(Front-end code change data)
'''

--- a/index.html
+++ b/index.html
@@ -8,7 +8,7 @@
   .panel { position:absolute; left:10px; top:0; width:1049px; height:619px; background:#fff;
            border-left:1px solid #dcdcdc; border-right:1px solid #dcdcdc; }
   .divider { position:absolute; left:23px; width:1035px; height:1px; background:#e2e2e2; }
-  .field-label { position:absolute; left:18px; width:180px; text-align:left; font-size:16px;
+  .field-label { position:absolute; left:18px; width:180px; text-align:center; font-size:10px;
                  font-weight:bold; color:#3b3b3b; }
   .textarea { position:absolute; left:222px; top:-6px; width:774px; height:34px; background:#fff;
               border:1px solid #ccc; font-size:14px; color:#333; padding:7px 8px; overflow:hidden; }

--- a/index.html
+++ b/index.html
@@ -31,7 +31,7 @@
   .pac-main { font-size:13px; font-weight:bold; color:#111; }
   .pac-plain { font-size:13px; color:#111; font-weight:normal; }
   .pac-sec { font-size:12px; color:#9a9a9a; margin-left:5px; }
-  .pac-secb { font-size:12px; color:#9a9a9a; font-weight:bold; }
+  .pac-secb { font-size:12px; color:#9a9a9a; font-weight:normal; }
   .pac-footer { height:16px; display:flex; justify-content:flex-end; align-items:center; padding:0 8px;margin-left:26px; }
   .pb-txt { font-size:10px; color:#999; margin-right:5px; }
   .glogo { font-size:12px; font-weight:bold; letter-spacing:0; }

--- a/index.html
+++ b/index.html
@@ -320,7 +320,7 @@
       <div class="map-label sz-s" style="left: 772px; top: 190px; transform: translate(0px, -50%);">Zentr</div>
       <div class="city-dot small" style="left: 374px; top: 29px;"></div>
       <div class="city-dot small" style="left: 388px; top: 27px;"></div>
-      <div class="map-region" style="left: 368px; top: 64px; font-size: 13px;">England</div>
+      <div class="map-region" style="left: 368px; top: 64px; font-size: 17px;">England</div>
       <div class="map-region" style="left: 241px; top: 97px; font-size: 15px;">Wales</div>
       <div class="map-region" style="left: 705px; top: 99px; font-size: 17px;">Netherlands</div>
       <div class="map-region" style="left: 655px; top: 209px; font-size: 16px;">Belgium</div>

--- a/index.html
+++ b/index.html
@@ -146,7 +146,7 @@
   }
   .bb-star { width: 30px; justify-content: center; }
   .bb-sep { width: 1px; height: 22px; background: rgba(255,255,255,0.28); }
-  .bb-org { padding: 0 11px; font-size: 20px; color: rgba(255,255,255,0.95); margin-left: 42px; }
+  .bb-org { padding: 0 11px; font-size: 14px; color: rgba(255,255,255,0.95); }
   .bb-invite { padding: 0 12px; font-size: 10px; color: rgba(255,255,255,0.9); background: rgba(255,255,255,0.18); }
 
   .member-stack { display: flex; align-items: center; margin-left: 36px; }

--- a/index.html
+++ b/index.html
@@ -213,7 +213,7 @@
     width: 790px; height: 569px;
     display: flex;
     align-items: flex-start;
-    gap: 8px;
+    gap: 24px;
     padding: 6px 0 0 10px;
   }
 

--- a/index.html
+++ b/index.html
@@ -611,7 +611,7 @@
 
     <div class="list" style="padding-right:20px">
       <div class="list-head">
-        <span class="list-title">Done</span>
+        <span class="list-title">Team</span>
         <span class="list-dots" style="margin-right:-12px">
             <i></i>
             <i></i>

'''

#### Work instructions
Copy every line above that includes the string "margin".

#### Result
   .pac-sec { font-size:12px; color:#9a9a9a; margin-left:5px; }
   .pac-footer { height:16px; display:flex; justify-content:flex-end; align-items:center; padding:0 8px;margin-left:26px; }
   .pb-txt { font-size:10px; color:#999; margin-right:5px; }
-  .bb-org { padding: 0 11px; font-size: 20px; color: rgba(255,255,255,0.95); margin-left: 42px; }
   .member-stack { display: flex; align-items: center; margin-left: 36px; }
         <span class="list-dots" style="margin-right:-12px">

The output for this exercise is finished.